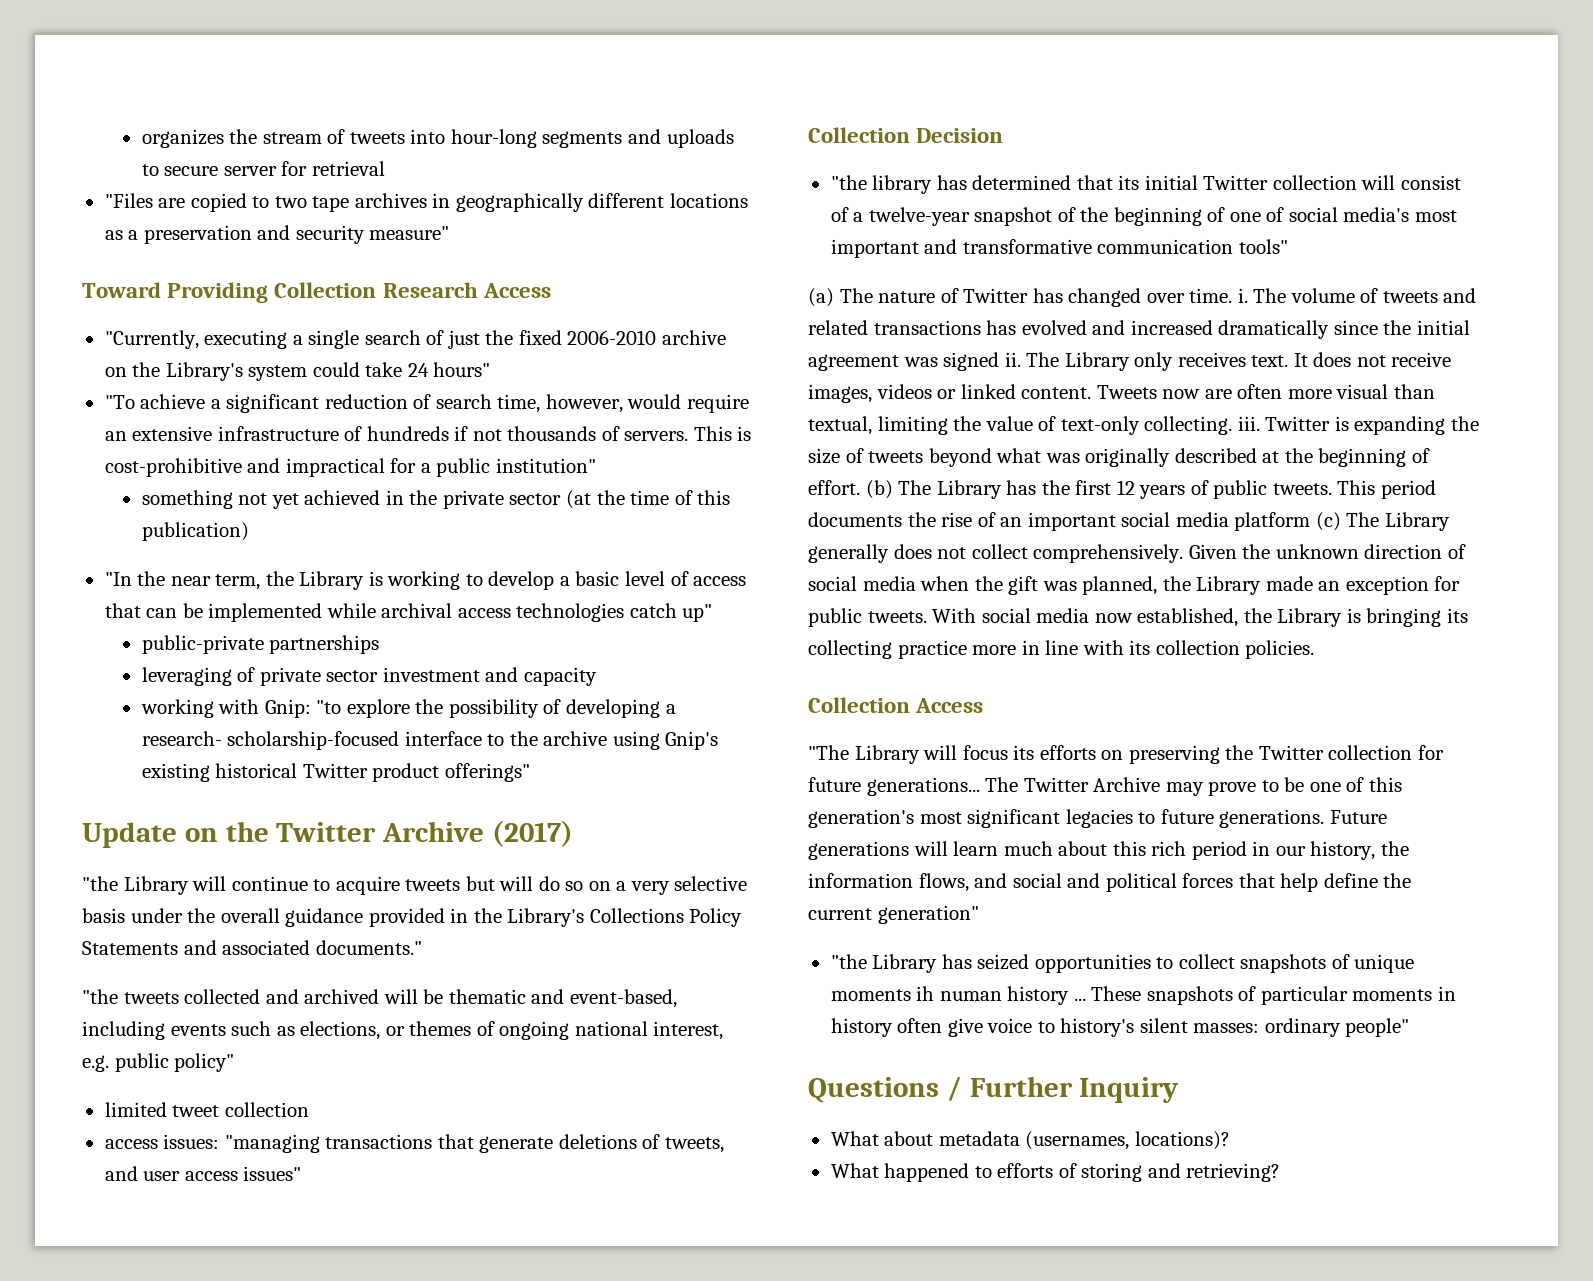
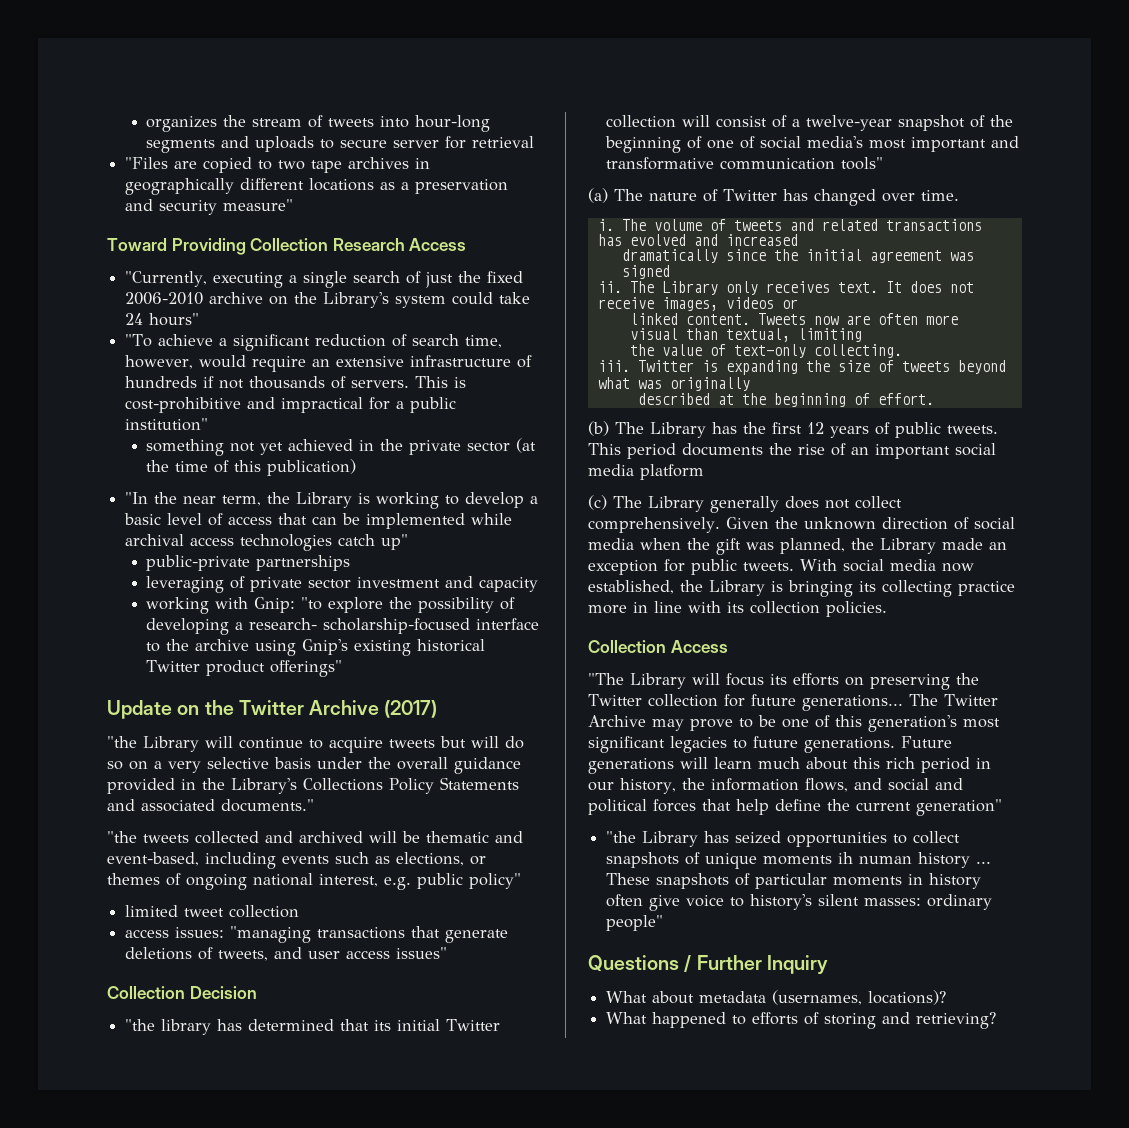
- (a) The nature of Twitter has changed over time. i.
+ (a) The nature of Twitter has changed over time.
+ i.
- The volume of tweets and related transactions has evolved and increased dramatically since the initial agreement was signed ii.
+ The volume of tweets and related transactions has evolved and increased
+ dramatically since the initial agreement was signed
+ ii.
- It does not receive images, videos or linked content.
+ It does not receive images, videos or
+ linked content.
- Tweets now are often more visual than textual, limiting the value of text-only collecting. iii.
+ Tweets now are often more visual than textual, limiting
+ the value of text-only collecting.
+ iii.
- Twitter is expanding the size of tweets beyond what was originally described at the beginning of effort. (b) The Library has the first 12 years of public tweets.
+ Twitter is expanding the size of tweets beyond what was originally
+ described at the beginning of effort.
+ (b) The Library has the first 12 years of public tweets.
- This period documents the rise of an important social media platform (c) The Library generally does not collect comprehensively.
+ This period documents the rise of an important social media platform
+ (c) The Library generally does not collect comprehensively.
====
### Exercise:
The answer must consist of each line from the entries that contains the string "dramatically".

### Your response:
- The volume of tweets and related transactions has evolved and increased dramatically since the initial agreement was signed ii.
+ dramatically since the initial agreement was signed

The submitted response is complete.